No es nuevo. Los mismos líderes políticos han expresado en ocasiones, de una forma u otra, con más o menos claridad, la constatación de que hay un resquemor sedimentado en el corazón del iraní de a pie. A falta de una o dos razones claras, y teniendo en cuenta que se trata de un hartazgo transversal, esta vez es más exacto decir que el iraní está sencillamente quemado. De ver cómo sus élites se llenan los bolsillos y sus hijos alardean de ello, mientras anuncian empresas costosas para influir en Irak, Siria o Líbano. O de sufrir los rigores del día a día producto de las sanciones draconianas impuestas por EEUU, el creciente desempleo y una inflación galopante mientras sus gobernantes salen a la palestra sólo para lanzar diatribas antiimperialistas o contra Israel. Discursos cuyo efecto adverso notarán sus bolsillos.

Es como si, después de haberse unido en el asfalto para acabar con las injusticias de un sistema golpista y títere de EEUU, hace cuatro décadas, el sistema que desde entonces rige Irán caminase en una dirección y, la mayoría de la población, en otra. Y nadie sabe qué ocurrirá cuando ambos caminos se alejen definitivamente, si no lo han hecho ya.

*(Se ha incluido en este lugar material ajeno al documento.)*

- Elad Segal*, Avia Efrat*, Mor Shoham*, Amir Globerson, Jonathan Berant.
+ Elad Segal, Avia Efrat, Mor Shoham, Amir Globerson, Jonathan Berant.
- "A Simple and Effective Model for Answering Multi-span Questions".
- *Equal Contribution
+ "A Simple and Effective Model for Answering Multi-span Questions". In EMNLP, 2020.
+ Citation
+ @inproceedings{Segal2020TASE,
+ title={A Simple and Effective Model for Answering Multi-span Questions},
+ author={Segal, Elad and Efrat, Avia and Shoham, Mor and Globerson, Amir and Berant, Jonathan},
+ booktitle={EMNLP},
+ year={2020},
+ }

Gasolineras ardiendo, bancos destrozados… un descontento sin más argumentos que el hartazgo

Estos días pudimos observar unas protestas similares a las que estallaron en enero de 2018, pero más violentas. Unos pocos cientos de obreros, a lo sumo uno o dos millares, irrumpiendo en el centro de ciudades de provincia, en zonas humildes de la región árabe o kurda, expresándose con mucha virulencia y poco mensaje. Nada que ver con proclamas pro democracia, propias de las revoluciones de terciopelo o la marchita primavera árabe. Lo visto, gasolineras ardiendo, bancos destrozados y sedes oficiales asaltadas, es la viva manifestación de un descontento carente de más argumentos que el hartazgo.

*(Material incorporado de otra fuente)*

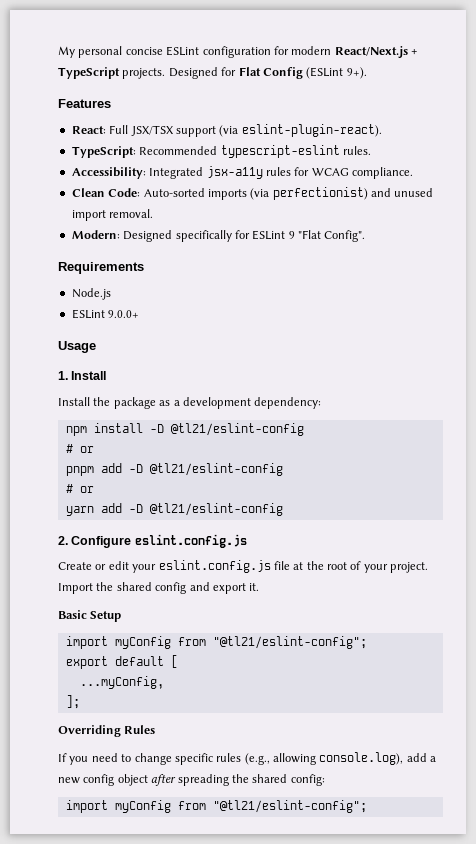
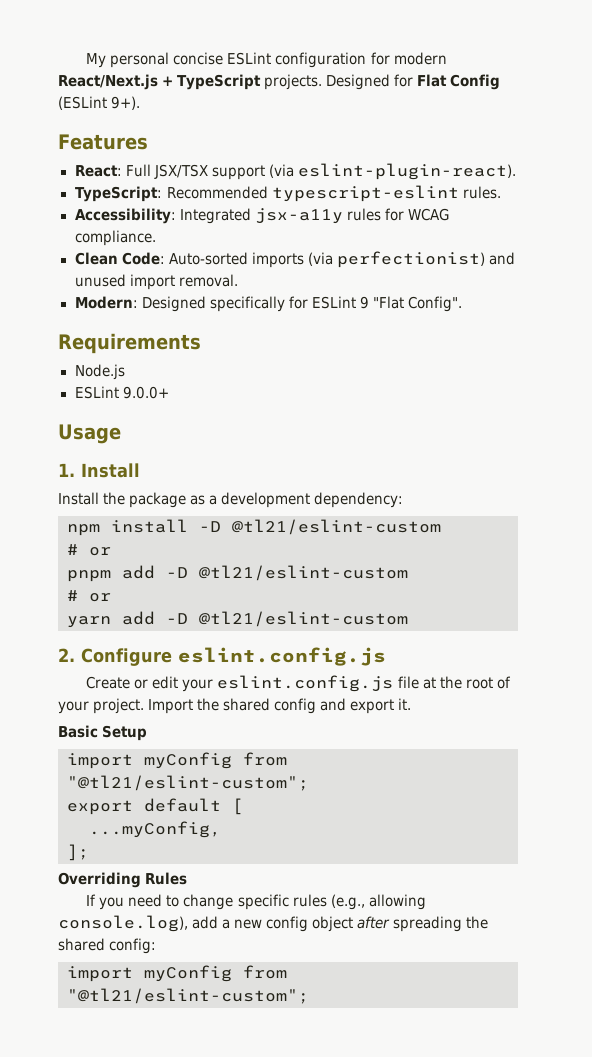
- npm install -D @tl21/eslint-config
+ npm install -D @tl21/eslint-custom
- pnpm add -D @tl21/eslint-config
+ pnpm add -D @tl21/eslint-custom
- yarn add -D @tl21/eslint-config
+ yarn add -D @tl21/eslint-custom
  Basic Setup
- import myConfig from "@tl21/eslint-config";
+ import myConfig from "@tl21/eslint-custom";
  If you need to change specific rules (e.g., allowing console.log), add a new config object after spreading the shared config:
- import myConfig from "@tl21/eslint-config";
+ import myConfig from "@tl21/eslint-custom";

La respuesta ha sido la réplica perfecta para azuzar el fuego, el modus operandi escrito en el manual del ‘buen’ autoritario regional: fuerzas de seguridad carentes de formación y de rendición de cuentas disparando al tuntún munición real. Una masacre de más de un centenar de personas en todo el país, en apenas cinco días. Una población todavía más cabreada, cada vez menos aterrada, pero necesitada de volver a sus rutinas y sobrevivir para seguir alimentando a los suyos. Hasta el próximo round.

Todavía es pronto para evaluar las consecuencias de esta última ola de descontento. ¿Optarán las autoridades por hacer frente común, reducir las brechas abiertas entre las diversas alas del poder tras la retirada de EEUU del acuerdo nuclear, en pro de su supervivencia como bloque? En ese caso, aparentemente, la única vía pasa por reconciliarse con las calles. Reconocer su sufrimiento, hacerles un guiño, como mínimo cosmético. No necesariamente echarse atrás con reformas económicas imprescindibles, ahora más que nunca. Se trata de recobrar el prestigio perdido a golpe de porra.

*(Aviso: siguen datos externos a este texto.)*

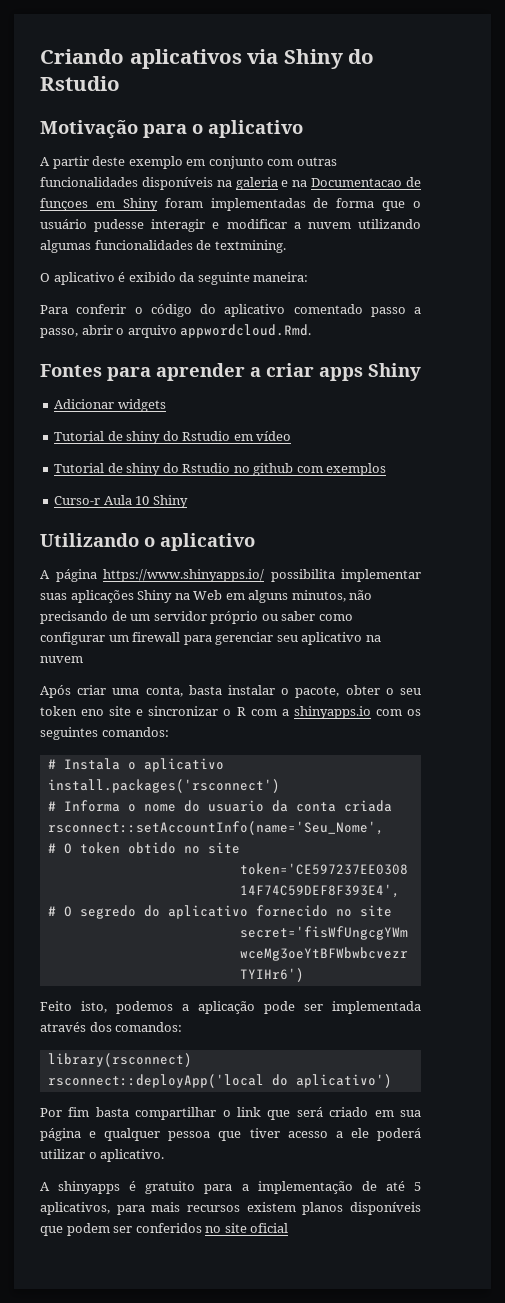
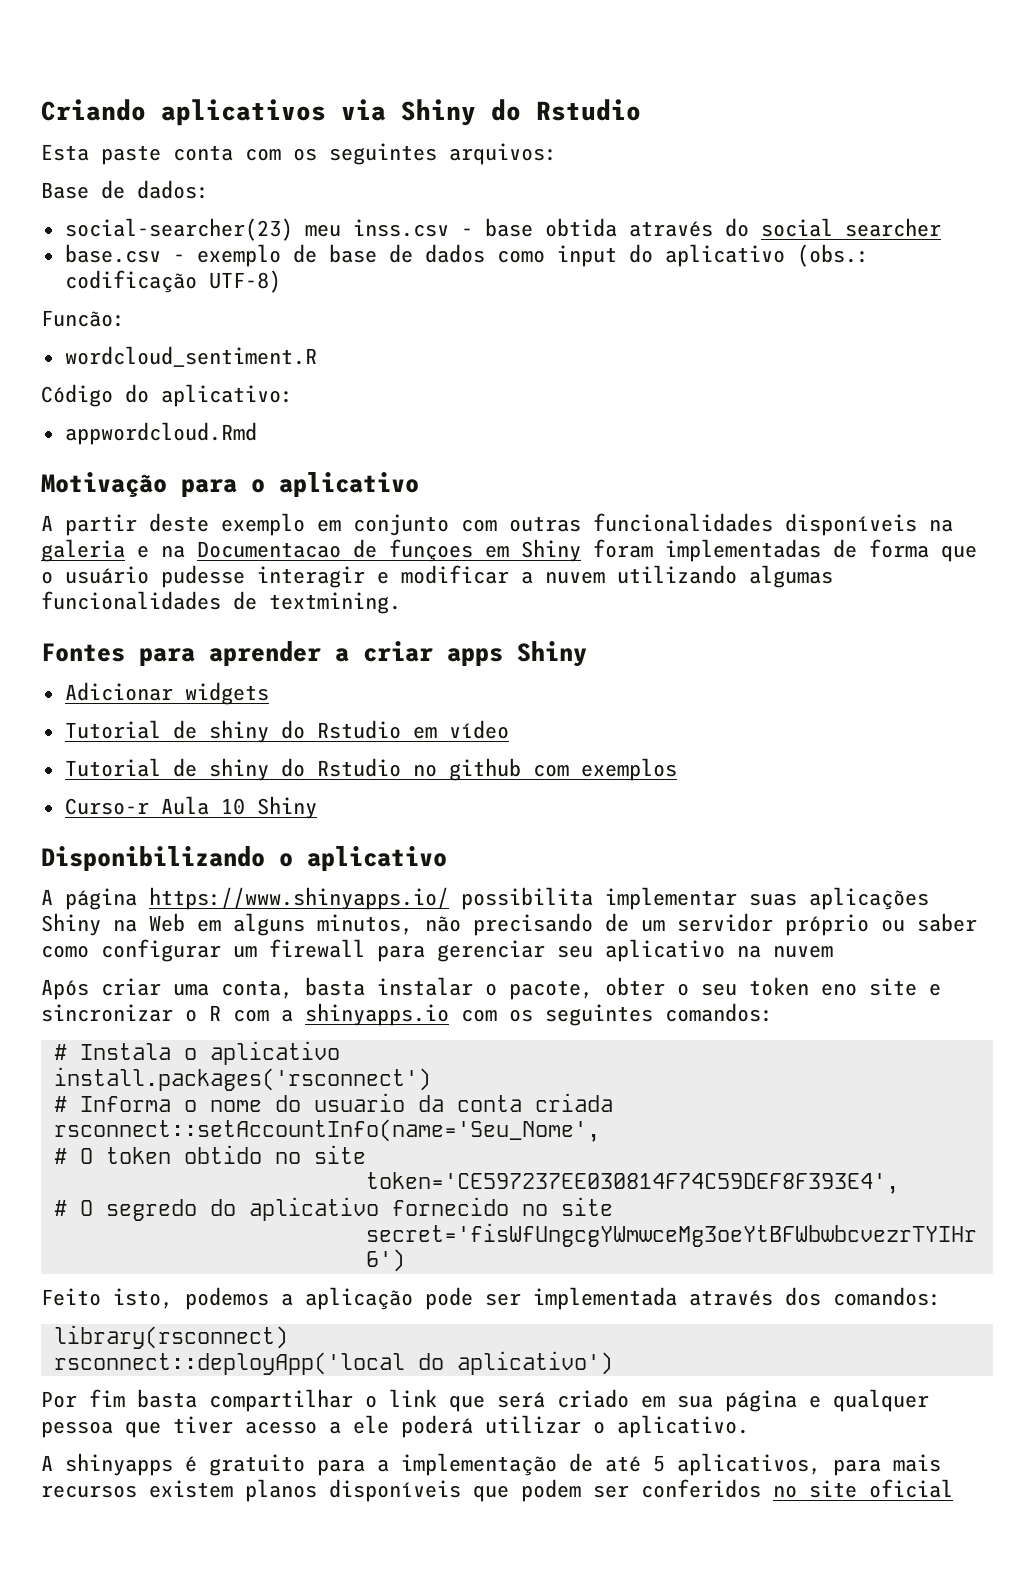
+ Esta paste conta com os seguintes arquivos:
+ Base de dados:
+ social-searcher(23) meu inss.csv - base obtida através do social searcher
+ base.csv - exemplo de base de dados como input do aplicativo (obs.: codificação UTF-8)
+ Funcão:
+ wordcloud_sentiment.R
+ Código do aplicativo:
+ appwordcloud.Rmd
- O aplicativo é exibido da seguinte maneira:
- Para conferir o código do aplicativo comentado passo a passo, abrir o arquivo appwordcloud.Rmd.
- Utilizando o aplicativo
+ Disponibilizando o aplicativo

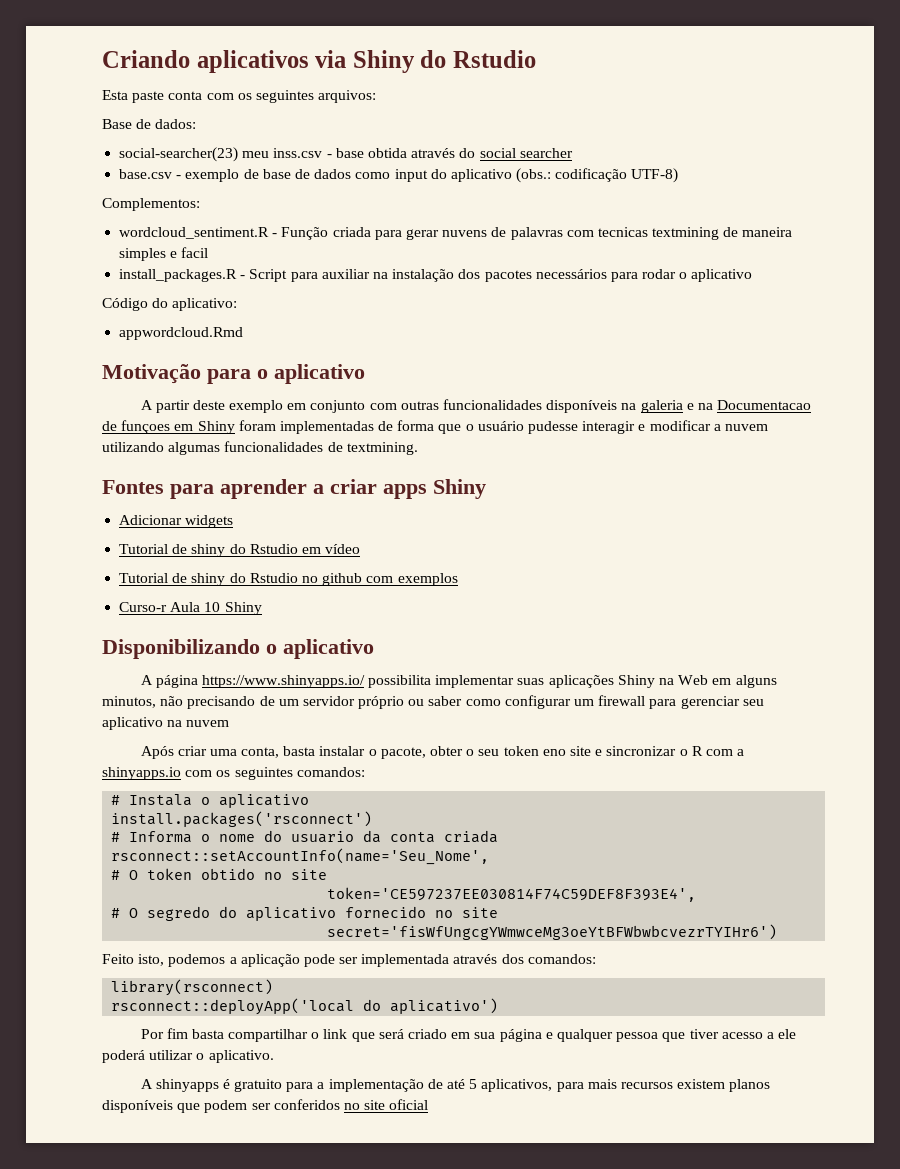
- Funcão:
+ Complementos:
- wordcloud_sentiment.R
+ wordcloud_sentiment.R - Função criada para gerar nuvens de palavras com tecnicas textmining de maneira simples e facil
+ install_packages.R - Script para auxiliar na instalação dos pacotes necessários para rodar o aplicativo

Los iraníes, particularmente la debilitada ala centrista del sistema, son conocidos por su pragmatismo. Pero parece que, esta vez, como antaño, sus líderes han elegido tirar por otra vía: la arrogante. El epíteto “conspiración extranjera” cada día enerva más a quienes protestan, la inmensa mayoría de los cuales, como mínimo, comparte el mismo recelo hacia el extranjero que los gerifaltes dicen abanderar. Piden a su gente ayuda para mejorar sus vidas y se topan con que son acusados de actuar sólo motivados por un oscuro poder enemigo. Para colmo, se les responde en la calle con una violencia desproporcionada ejercida por su Estado. Esta arrogancia ha tenido su punto álgido en el cierre casi total de internet, en contraposición a la comunicación entre las élites y la población, más necesaria que nunca en pro de la convivencia futura en Irán.

“Mis amigos están sin nada que hacer, de brazos plegados en casa. Su negocio depende exclusivamente de internet y sin conexión es imposible trabajar”, confiesa una amiga iraní, de clase media alta, que ha salido del país para, en sus palabras, “desahogarme, porque no puedo con tanta tristeza y presión. No he salido a manifestarme en Teherán, no veo razones para protestar por el petróleo. Pero lo ocurrido, esa reacción, ha roto algo dentro de mí. Veo cómo se ha comportado el Gobierno con la gente y me siento fatal”. Ese dolor es el daño último que Irán, innecesariamente, se ha hecho a sí mismo esta vez.